* **Description of the task**
Below are the entries to work from; restate word for word the portion that opens with the line containing "[302,1554,694,1630] Open until" and closes with the line containing "[302,2084,694,2160] Open until", keeping both.

* **Supplied records**
——
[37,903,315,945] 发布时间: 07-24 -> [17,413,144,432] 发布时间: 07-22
——
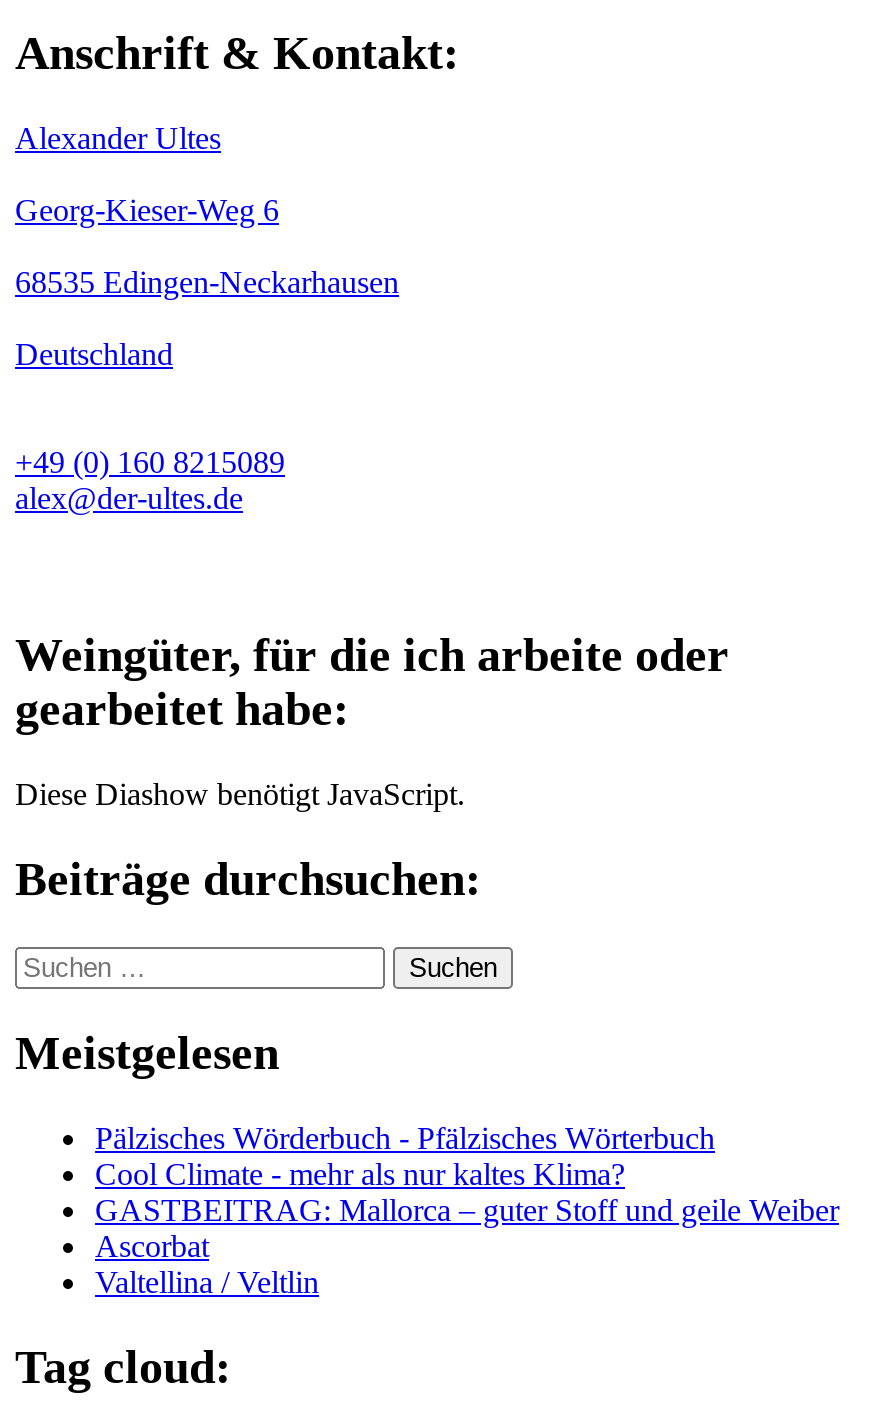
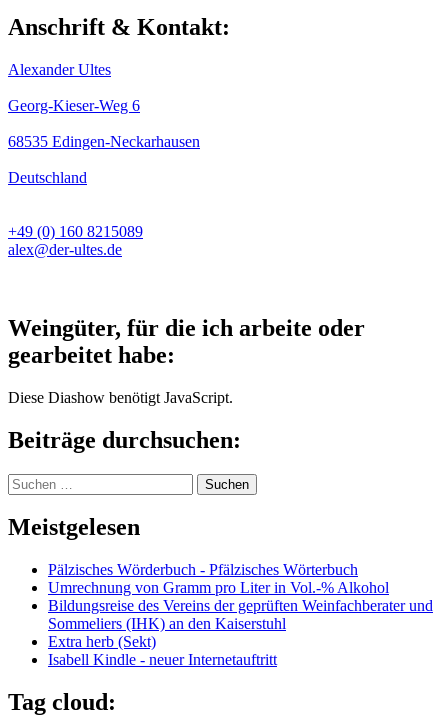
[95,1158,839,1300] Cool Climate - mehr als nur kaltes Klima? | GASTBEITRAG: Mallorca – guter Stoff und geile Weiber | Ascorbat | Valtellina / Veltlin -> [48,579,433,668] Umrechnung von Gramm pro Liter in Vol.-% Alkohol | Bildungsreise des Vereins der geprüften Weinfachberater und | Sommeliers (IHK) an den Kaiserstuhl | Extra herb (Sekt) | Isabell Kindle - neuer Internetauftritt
——
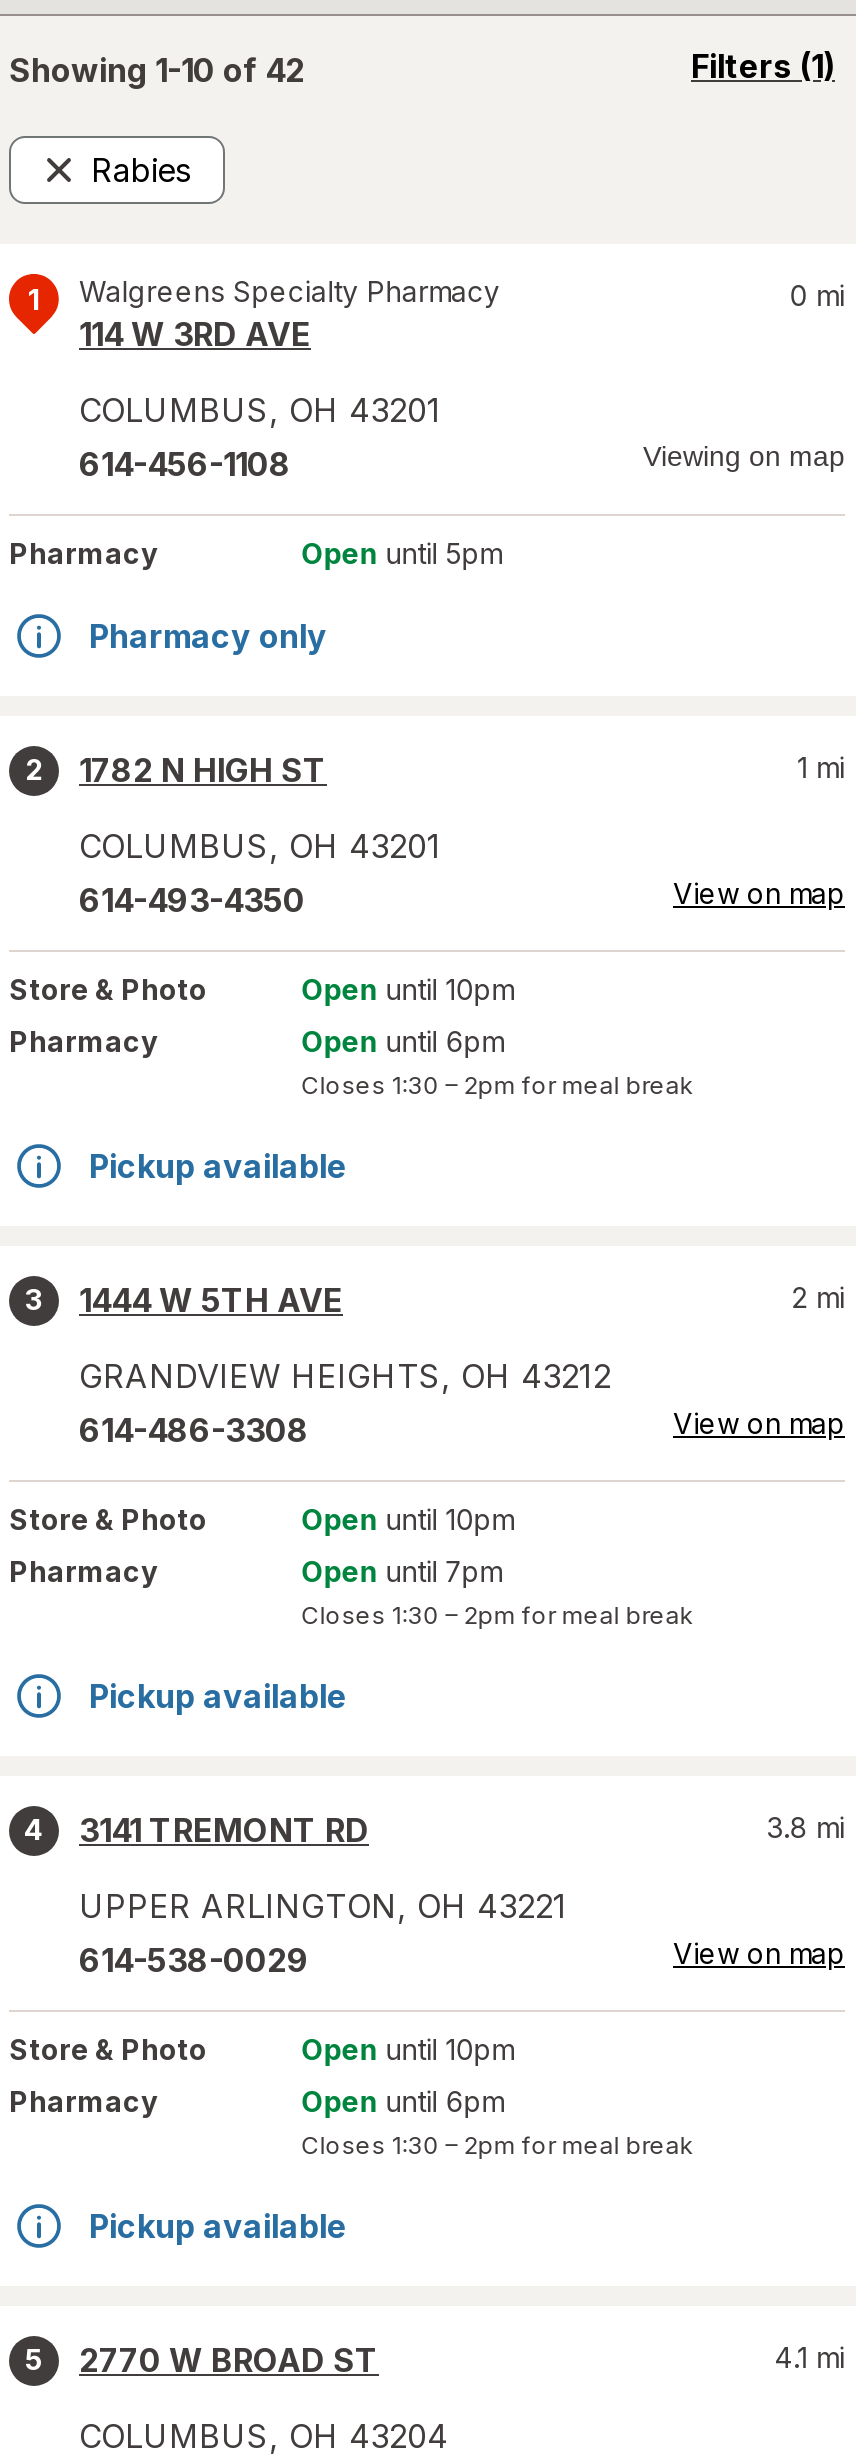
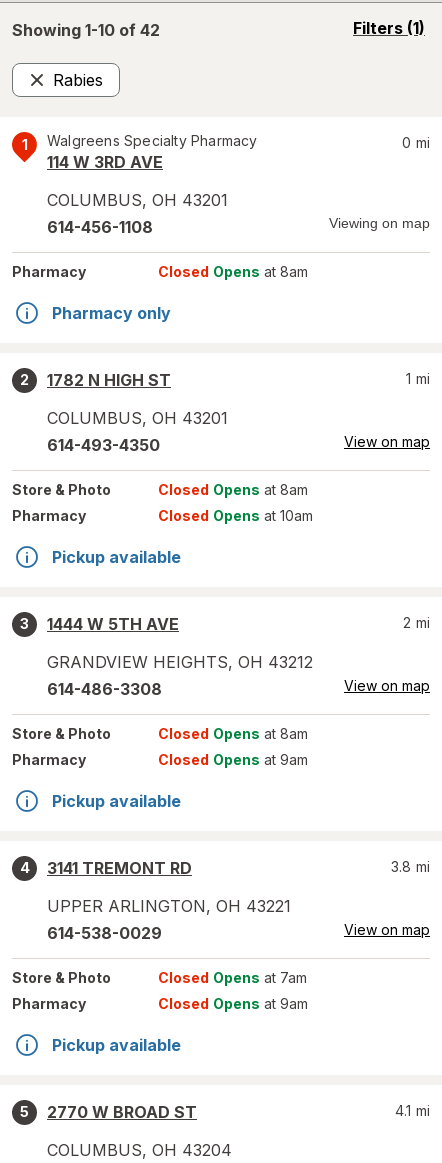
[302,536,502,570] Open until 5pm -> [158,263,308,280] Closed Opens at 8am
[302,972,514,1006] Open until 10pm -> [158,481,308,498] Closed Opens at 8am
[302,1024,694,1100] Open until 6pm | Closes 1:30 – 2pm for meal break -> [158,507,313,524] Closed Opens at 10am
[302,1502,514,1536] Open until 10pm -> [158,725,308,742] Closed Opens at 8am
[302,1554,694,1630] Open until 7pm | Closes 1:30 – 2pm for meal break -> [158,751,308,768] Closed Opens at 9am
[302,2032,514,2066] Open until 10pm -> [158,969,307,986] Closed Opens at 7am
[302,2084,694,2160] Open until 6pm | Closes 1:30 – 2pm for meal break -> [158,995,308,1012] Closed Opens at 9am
——
* **Written answer**
[302,1554,694,1630] Open until 7pm | Closes 1:30 – 2pm for meal break -> [158,751,308,768] Closed Opens at 9am
[302,2032,514,2066] Open until 10pm -> [158,969,307,986] Closed Opens at 7am
[302,2084,694,2160] Open until 6pm | Closes 1:30 – 2pm for meal break -> [158,995,308,1012] Closed Opens at 9am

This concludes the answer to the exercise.